Task:
Among the entries below, find the line with "IMPERIAL PRODUCTIONS IPLB3-MAP", then quote it and each following line up to and including the line with "total: 393.05 -> 446.59", and nothing else.

───── Exercise materials ─────

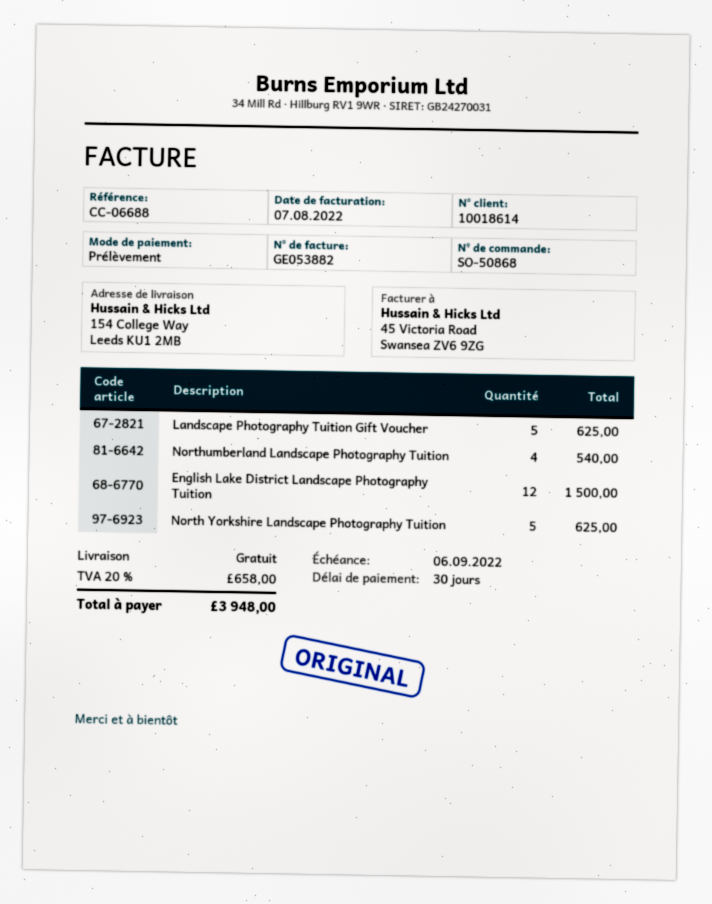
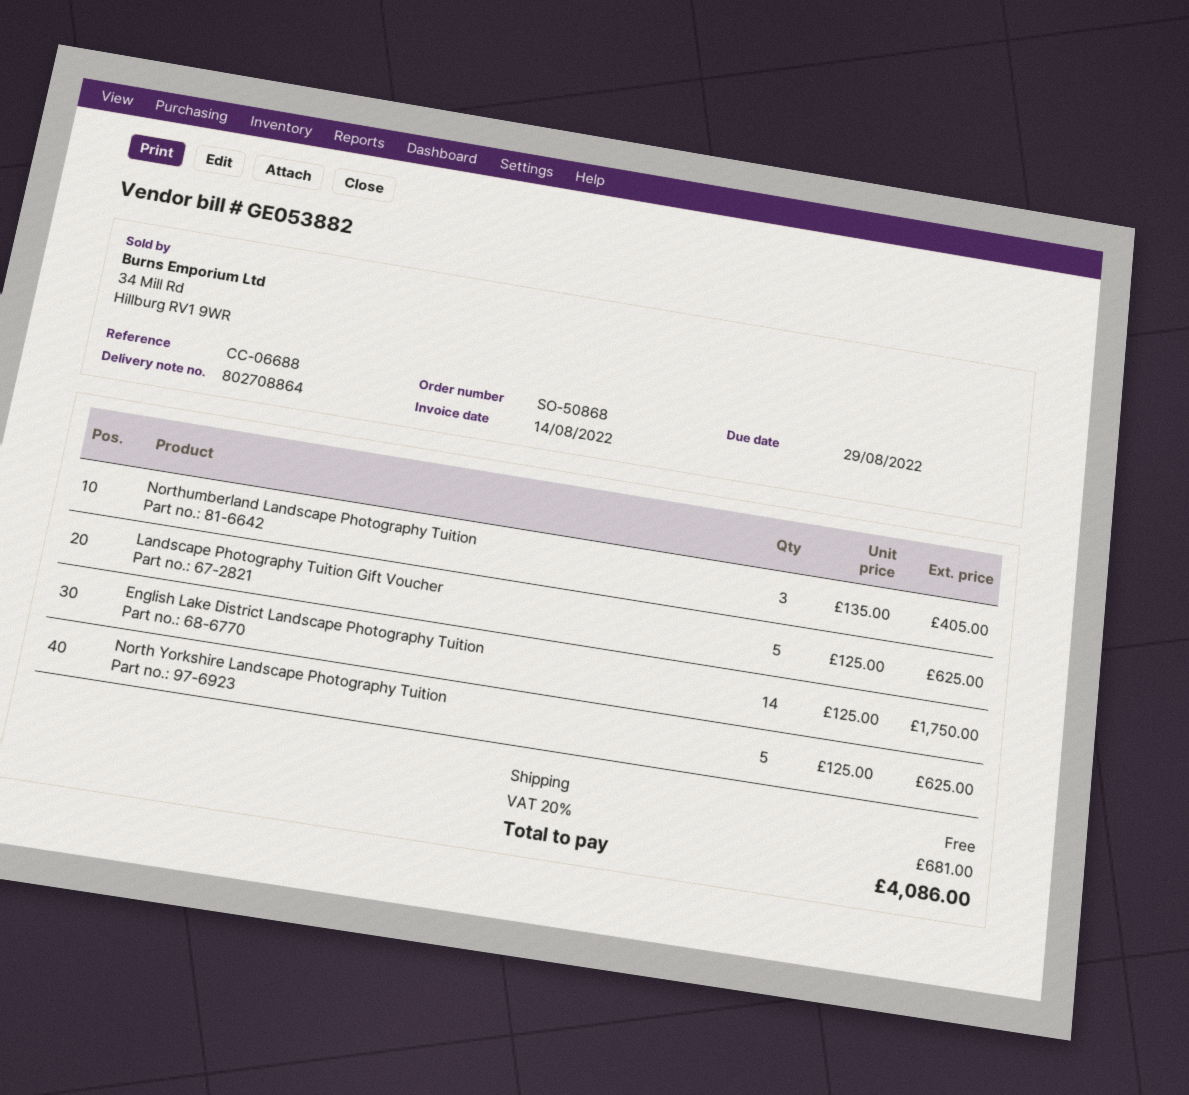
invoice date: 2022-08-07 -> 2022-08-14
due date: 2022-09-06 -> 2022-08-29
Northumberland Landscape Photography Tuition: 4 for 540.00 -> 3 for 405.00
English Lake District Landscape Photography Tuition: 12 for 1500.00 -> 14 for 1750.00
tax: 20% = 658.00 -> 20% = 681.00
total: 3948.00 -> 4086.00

─────
───── Exercise materials ─────

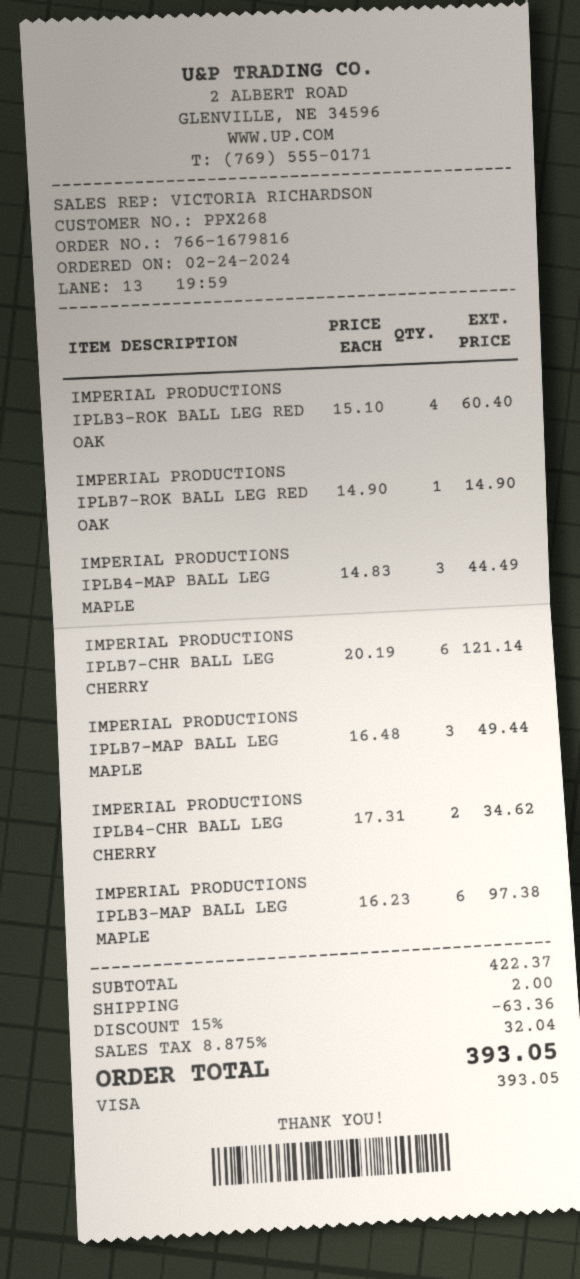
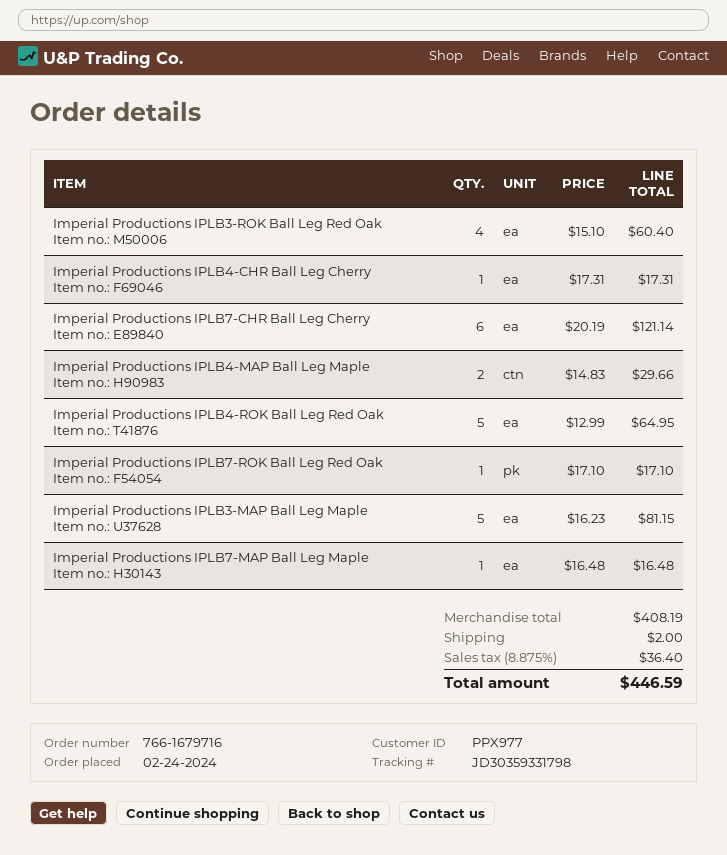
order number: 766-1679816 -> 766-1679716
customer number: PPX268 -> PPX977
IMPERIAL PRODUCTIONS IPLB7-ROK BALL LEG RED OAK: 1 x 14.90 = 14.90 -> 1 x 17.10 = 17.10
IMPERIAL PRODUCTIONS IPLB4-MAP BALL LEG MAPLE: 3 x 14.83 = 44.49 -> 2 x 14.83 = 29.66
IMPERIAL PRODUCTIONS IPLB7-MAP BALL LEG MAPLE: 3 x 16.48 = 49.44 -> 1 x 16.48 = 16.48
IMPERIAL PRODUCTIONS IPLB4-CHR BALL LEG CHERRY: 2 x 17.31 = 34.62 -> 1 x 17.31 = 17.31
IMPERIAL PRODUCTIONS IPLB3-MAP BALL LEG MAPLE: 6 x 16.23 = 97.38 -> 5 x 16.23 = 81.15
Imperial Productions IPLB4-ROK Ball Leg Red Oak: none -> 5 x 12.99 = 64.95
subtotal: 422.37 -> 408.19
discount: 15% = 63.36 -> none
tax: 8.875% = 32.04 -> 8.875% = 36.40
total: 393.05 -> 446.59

─────

Answer section:
IMPERIAL PRODUCTIONS IPLB3-MAP BALL LEG MAPLE: 6 x 16.23 = 97.38 -> 5 x 16.23 = 81.15
Imperial Productions IPLB4-ROK Ball Leg Red Oak: none -> 5 x 12.99 = 64.95
subtotal: 422.37 -> 408.19
discount: 15% = 63.36 -> none
tax: 8.875% = 32.04 -> 8.875% = 36.40
total: 393.05 -> 446.59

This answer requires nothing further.